It is the first-ever case of AI in the Philippines. The Department of Agriculture confirmed 200,000 chickens, ducks, quails, pigeons and roasters would be culled to stop the disease from spreading, according to local media.
A farm in San Luis, Pampanga, just north of the Philippine capital Manila, reported an outbreak of the highly pathogenic AI strain H5 on 11 August, according to the World Organization for Animal Health (OIE).
Over 36,000 chickens tested positive for AI and were immediately culled. So far, the farm in San Luis is the only known case of AI in the Philippines. As a precautionary procedure all birds within a one-kilometre radius of the farm, around 190,000 in total, have been culled, Agriculture Secretary Emmanuel Pinol told local media.
Roughly 20,000 birds culled in Laos
The source of the outbreak remains inconclusive but tests are underway to establish how the Philippine poultry industry was hit with its first AI outbreak in history.
The Department of Health (DOH) has stepped up surveillance of possible AI transmission to humans; it wants to find out if poultry farm workers have contracted the disease, as was the case in Hong Kong and India earlier this year, according to DOH.
Meanwhile, Laos has reported its fifth outbreak of highly pathogenic avian influenza this year.
A small duck and chicken farm in Xaisomboun Province culled 2,635 birds in August after livestock were struck with the H5N1 AI strain.

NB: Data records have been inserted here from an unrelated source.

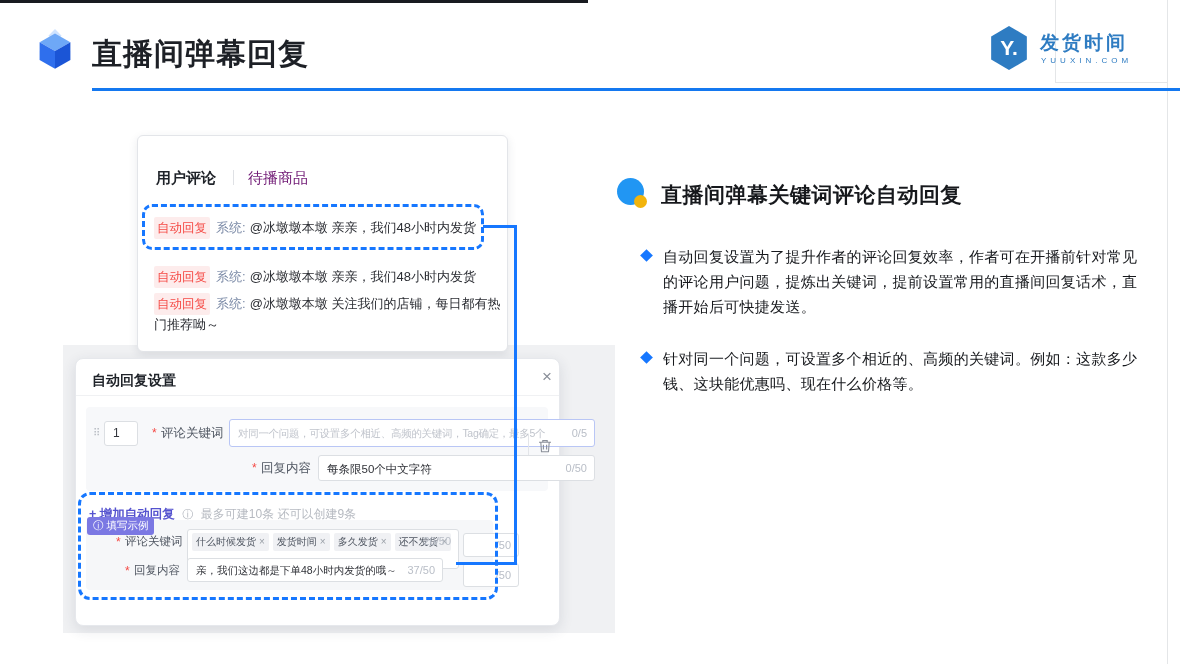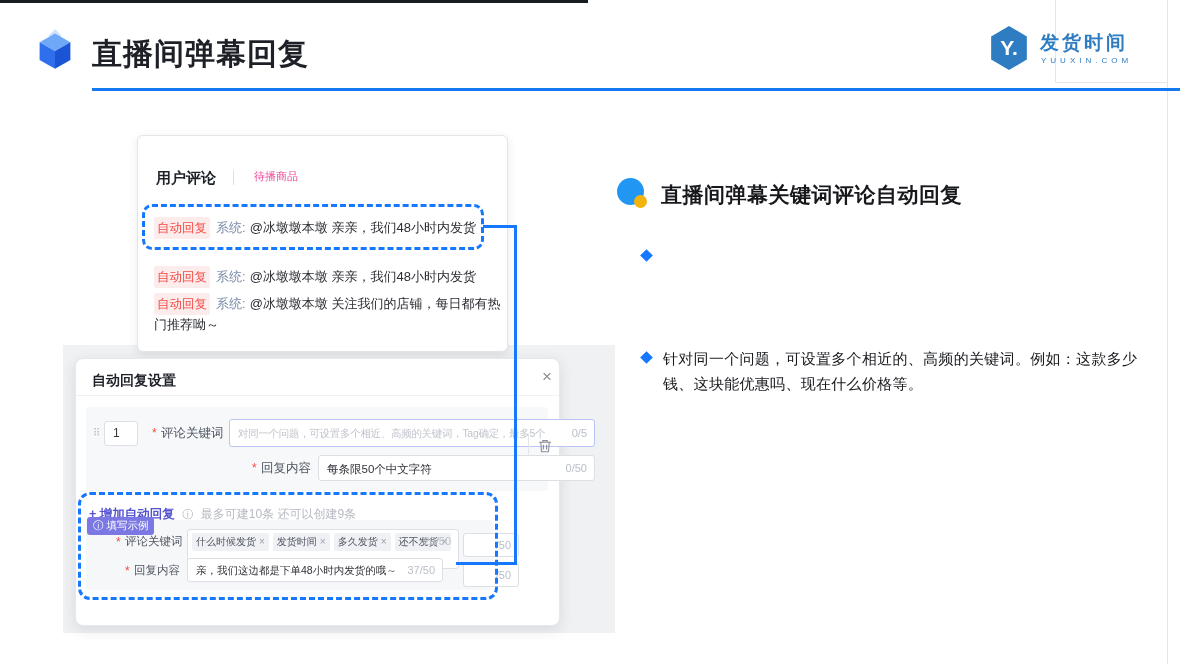--- a/index.html
+++ b/index.html
@@ -27,21 +27,21 @@
   .brand-name{position:absolute;left:52px;top:6px;font-size:19px;font-weight:700;color:var(--logo-blue);letter-spacing:3px;}
   .brand-domain{position:absolute;left:53px;top:32px;font-size:8px;font-weight:400;color:var(--logo-blue);letter-spacing:4px;}
 
   
   .backdrop{position:absolute;left:63px;top:345px;width:552px;height:288px;background:#f0f1f3;z-index:1;}
 
   
   .comments-card{position:absolute;left:137px;top:135px;width:371px;height:217px;background:#fff;border:1px solid #e3e5e9;border-radius:6px;box-shadow:0 3px 10px rgba(40,50,70,.10);z-index:10;}
   .tab-active{position:absolute;left:18px;top:33px;font-size:15px;font-weight:700;color:#1f2329;}
   .tab-divider{position:absolute;left:95px;top:34px;width:1px;height:15px;background:#dfe1e5;}
-  .tab-inactive{position:absolute;left:116px;top:33px;font-size:11px;color:#ec4899;}
+  .tab-inactive{position:absolute;left:110px;top:33px;font-size:15px;color:#701a75;}
   .dash-box-msg{position:absolute;left:4px;top:68px;width:342px;height:46px;border:3px dashed var(--accent);border-radius:10px;z-index:40;}
   .msg{position:absolute;left:16px;font-size:13px;color:#2b2d33;line-height:20px;width:348px;}
   .msg-1{top:81px;white-space:nowrap;}
   .msg-2{top:130px;white-space:nowrap;}
   .msg-3{top:157px;}
   .msg-badge{display:inline-block;background:var(--badge-red-bg);color:var(--badge-red);font-size:12.5px;padding:1px 3px;border-radius:2px;margin-right:6px;}
   .msg-sender{color:#7d8ca8;margin-right:4px;}
 
   
   .conn{position:absolute;background:var(--accent);z-index:60;}
@@ -235,17 +235,18 @@
 
   <div class="dash-box-example"></div>
 
   <div class="chat-icon">
     <div class="big"></div>
       <div class="small"></div>
   </div>
   <div class="info-heading">直播间弹幕关键词评论自动回复</div>
 
   <div class="diamond d1"></div>
+  <div class="bullet-text b1">自动回复设置为了提升作者的评论回复效率，作者可在开播前针对常见的评论用户问题，提炼出关键词，提前设置常用的直播间回复话术，直播开始后可快捷发送。</div>
 
   <div class="diamond d2"></div>
   <div class="bullet-text b2">针对同一个问题，可设置多个相近的、高频的关键词。例如：这款多少钱、这块能优惠吗、现在什么价格等。</div>
 
 </div>
 
 </body></html>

It comes after three other farms in the mountainous Xaisomboun province and one poultry farm in the southwestern Laos province of Champasak reported AI outbreaks last month.
The country has culled nearly 20,000 ducks and chickens since the disease returned in July.
China, India, Myanmar, South Korea, Taiwan and Vietnam have all reported cases of AI this summer, as bird flu continues to beset Asia.